Questo libro raccoglie la sintesi di un lavoro teorico e operativo lungo oltre quarant’anni nei servizi di salute mentale. Una costante riflessione sul proprio agire quotidiano di psichiatra di una donna che, a partire dall’esperienza triestina, ha messo alla prova il suo saper fare. Un sapere pratico e politico, consapevole che la salute di una persona con sofferenza psichica è una conquista della persona e non un dono dello psichiatra.
Il primo nucleo di articoli qui raccolti si apre con il confronto tra Franco Basaglia e Frantz Fanon.
Il secondo nucleo invece ha come centro di riflessione un aspetto incredibilmente trascurato tanto nella storia del movimento di critica psichiatrica che nella letteratura sulla organizzazione dei servizi di salute mentale: la differenza di genere e delle relazioni di potere che ne conseguono.
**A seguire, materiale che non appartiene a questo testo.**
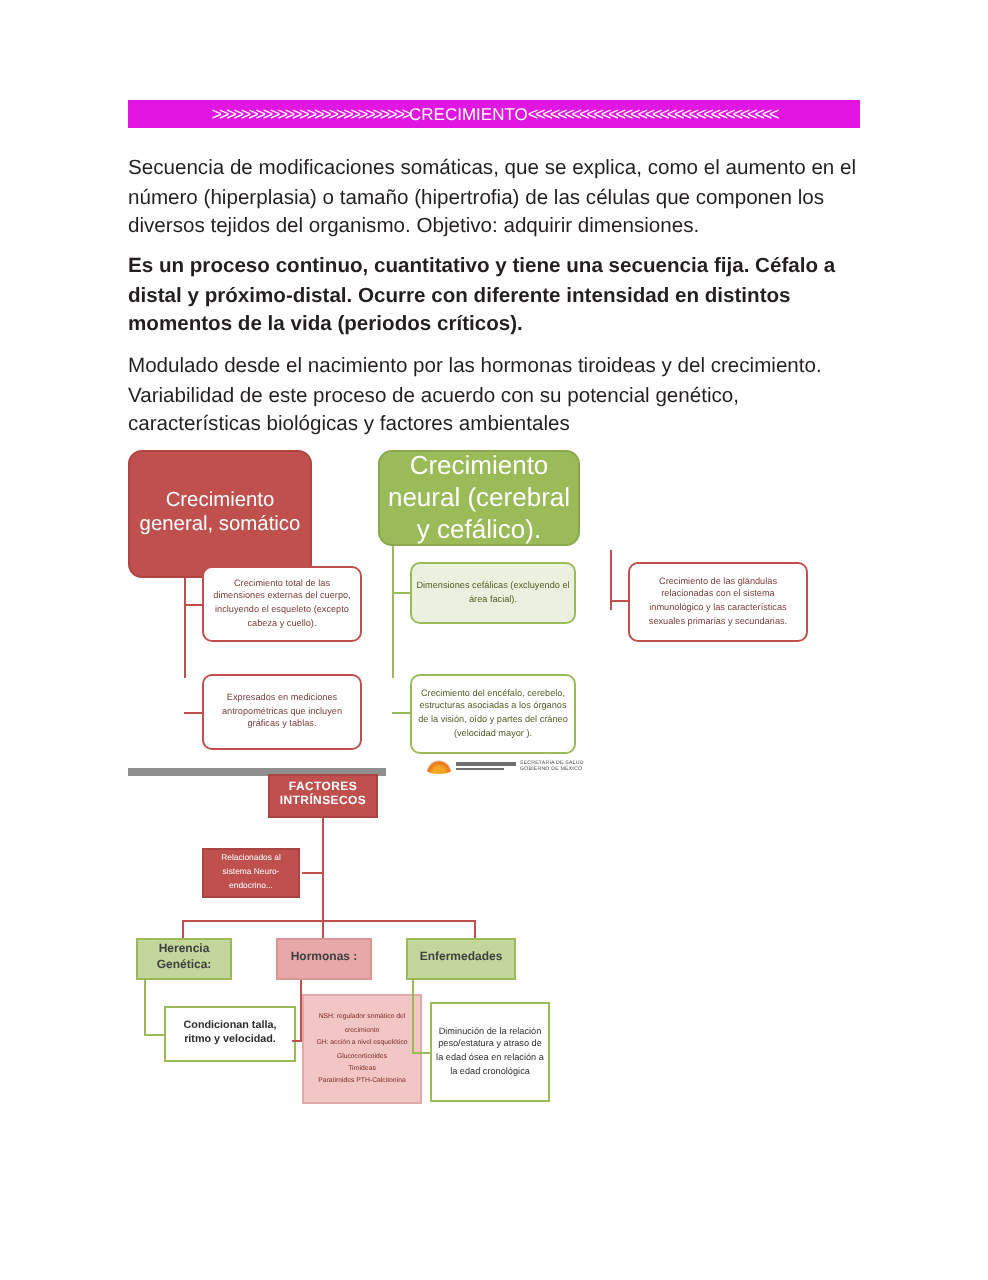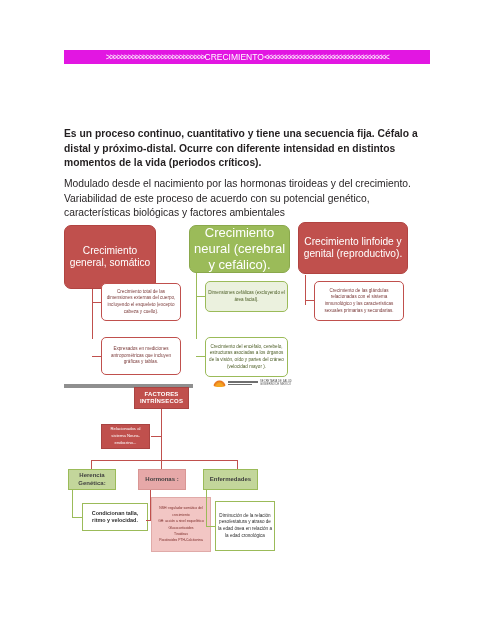"Secuencia de modificaciones somáticas," div.para { html: none -> <div>Secuencia de modificaciones somáticas, que se explica, como el aumento en el número (hiperplasia) o tamaño (hipertrofia) de las células que componen los diversos tejidos del organismo. Objetivo: adquirir dimensiones.</div> }
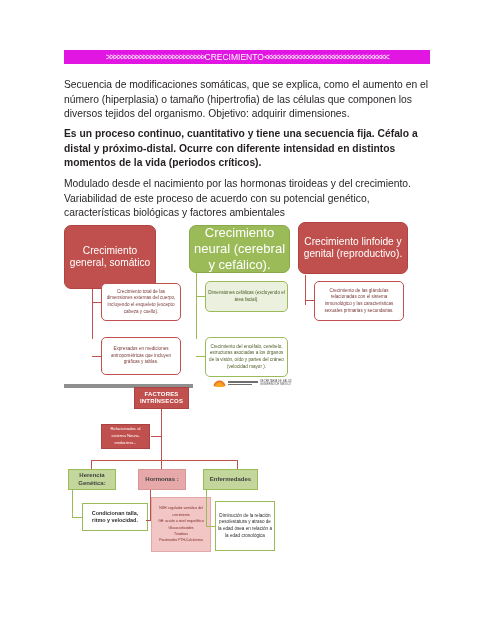"Crecimiento linfoide y genital" div.box { html: <div> <span>Crecimiento linfoide y genital (reproductivo).</span> </div> -> none }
Nella lotta per l’abolizione dei manicomi, Assunta Signorelli, insieme a tante altre, si impegnò concretamente per il riconoscimento delle differenze di genere nelle diagnosi e nelle cure delle pazienti e dei pazienti. E proprio da qui discende il terzo nucleo del volume, con le riflessioni operative sulla convivenza tra genere e potere, sulla famiglia come luogo di violenza, sulla depressione, sulla omologazione, sulla relazione tra identità e potere, sul dolore e sulla sofferenza delle donne.

Assunta Signorelli, psichiatra, basagliana, femminista non pentita, ha partecipato alla chiusura del manicomio e alla costruzione della rete dei servizi territoriali di Trieste. Promotrice, con altre operatrici, dell’esperienza di Centro Donna – Salute Mentale di Trieste, direttrice poi del Dipartimento di Salute Mentale di Siena e successivamente chiamata in Calabria dall’Azienda Sanitaria di Paola. Ha diretto il Dipartimento di salute mentale di Trieste. È autrice di numerosi articoli su psichiatria e differenza di genere.
Ha scritto, tra l’altro, con Fabrizia Ramondino e Renate Siebert, “In direzione ostinata e contraria” (Tullio Pironti, 2008).